What manners should you be teaching your child now? | A child holds a thank you chalkboard while his friend gives a thumbs up.

Think about the first manner that your parents taught you. It’s hard to pinpoint, isn’t it?

Likely “please” and “thank you,” these small but important manners are critical to forming friendships, succeeding in your career, and even making society function.

The three manners listed below are a starting point to teaching your child respect and gratitude, which will stay with them for their entire life.

Please, thank you, and excuse me.
When asking for something, your child should always start or finish the request with “please.” When the request is granted or denied, he or she should say “thank you.”

It’s especially important (and a little more difficult) to teach your child to say “thank you” when their polite request is denied. For example, let’s say your child asks Grandma for some candy, and she says, “Not now.

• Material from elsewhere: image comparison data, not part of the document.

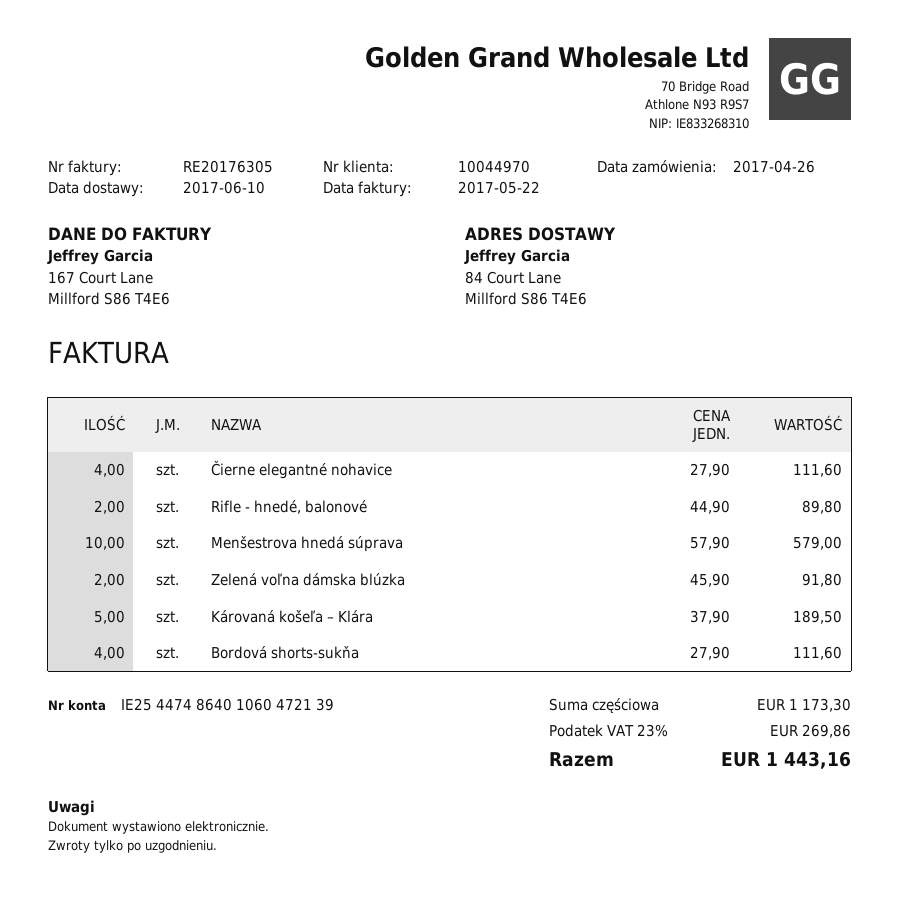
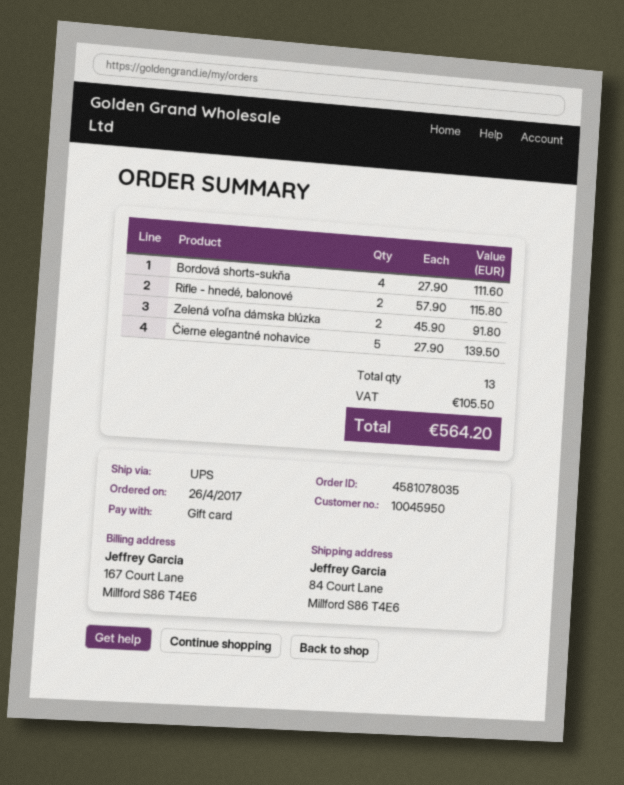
customer number: 10044970 -> 10045950
Čierne elegantné nohavice: 4 x 27.90 = 111.60 -> 5 x 27.90 = 139.50
Rifle - hnedé, balonové: 2 x 44.90 = 89.80 -> 2 x 57.90 = 115.80
Menšestrova hnedá súprava: 10 x 57.90 = 579.00 -> none
Károvaná košeľa – Klára: 5 x 37.90 = 189.50 -> none
tax: 269.86 -> 105.50
total: 1443.16 -> 564.20

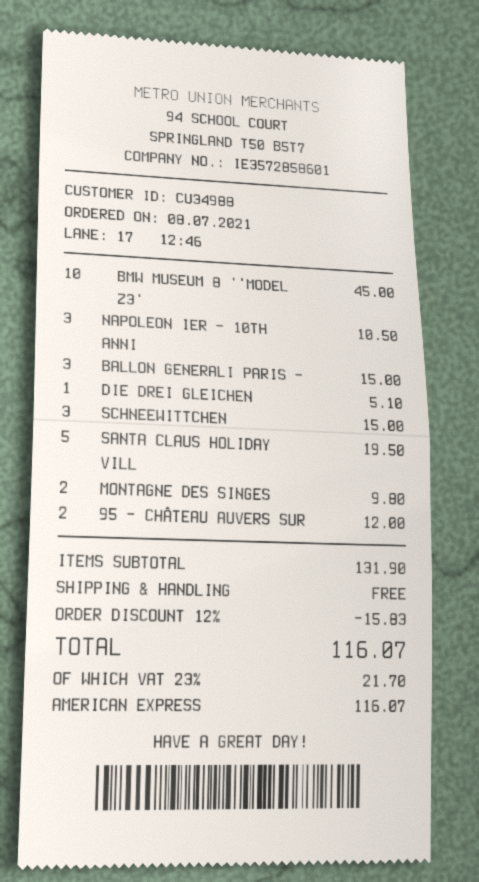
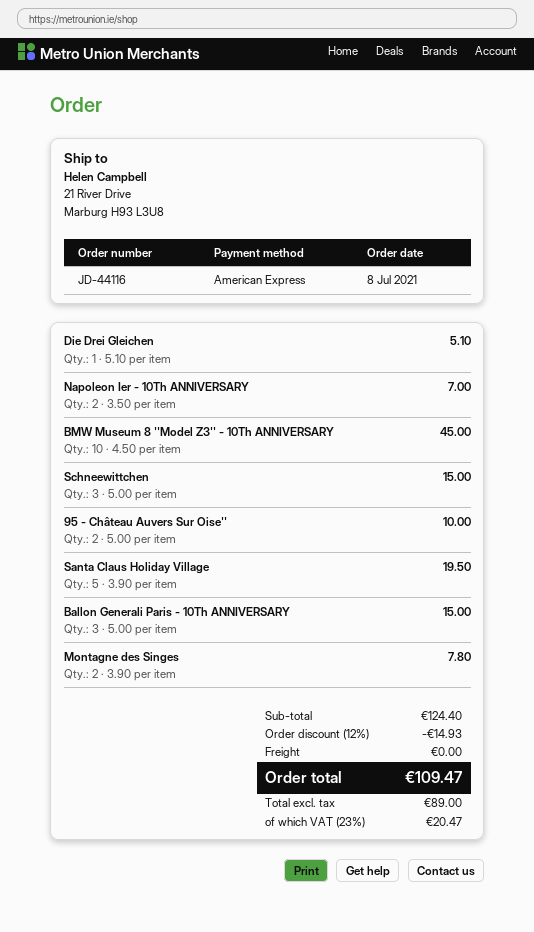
NAPOLEON IER - 10TH ANNI: 3 for 10.50 -> 2 for 7.00
MONTAGNE DES SINGES: 2 for 9.80 -> 2 for 7.80
95 - CHÂTEAU AUVERS SUR: 2 for 12.00 -> 2 for 10.00
subtotal: 131.90 -> 124.40
discount: 12% = 15.83 -> 12% = 14.93
tax: 23% = 21.70 -> 23% = 20.47
total: 116.07 -> 109.47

It’s too close to dinner to have candy.” Your child should respond with a “Thanks anyway, Grandma” sentiment, demonstrating respect for Grandma’s authority and gratitude for the consideration.

“Excuse me” is also an important phrase for your child to learn. He or she should use it in public if accidently bumping into anyone or needing to go around someone. Your child should also use the phrase if he or she wants to join or politely interrupt a conversation of adults or kids.

Say hello to adults when you see them.
When your child goes to a friend’s house, he or she should greet the friend’s parents and any other adults in the house before rushing to play.

This action reinforces the importance of respecting one’s elders, being a good guest in someone’s home, and teaches them mature behavior.

Send thank you notes.
As adults, it’s refreshing when someone goes out of their way to truly thank us.

So when an adult or friend does something nice for your child—has Olivia over for dinner or takes Aiden to the amusement park—they should write a heartfelt thank you note and mail it or deliver it in person. (You can help if your child’s handwriting isn’t quite developed yet.)

The act of expressing thanks teaches your child to be grateful, to not take these actions for granted, and also develops his or her writing skills.

These are just three of the manners your child should start practicing and mastering now. After all, aren’t respect and gratitude exactly what this world needs more of?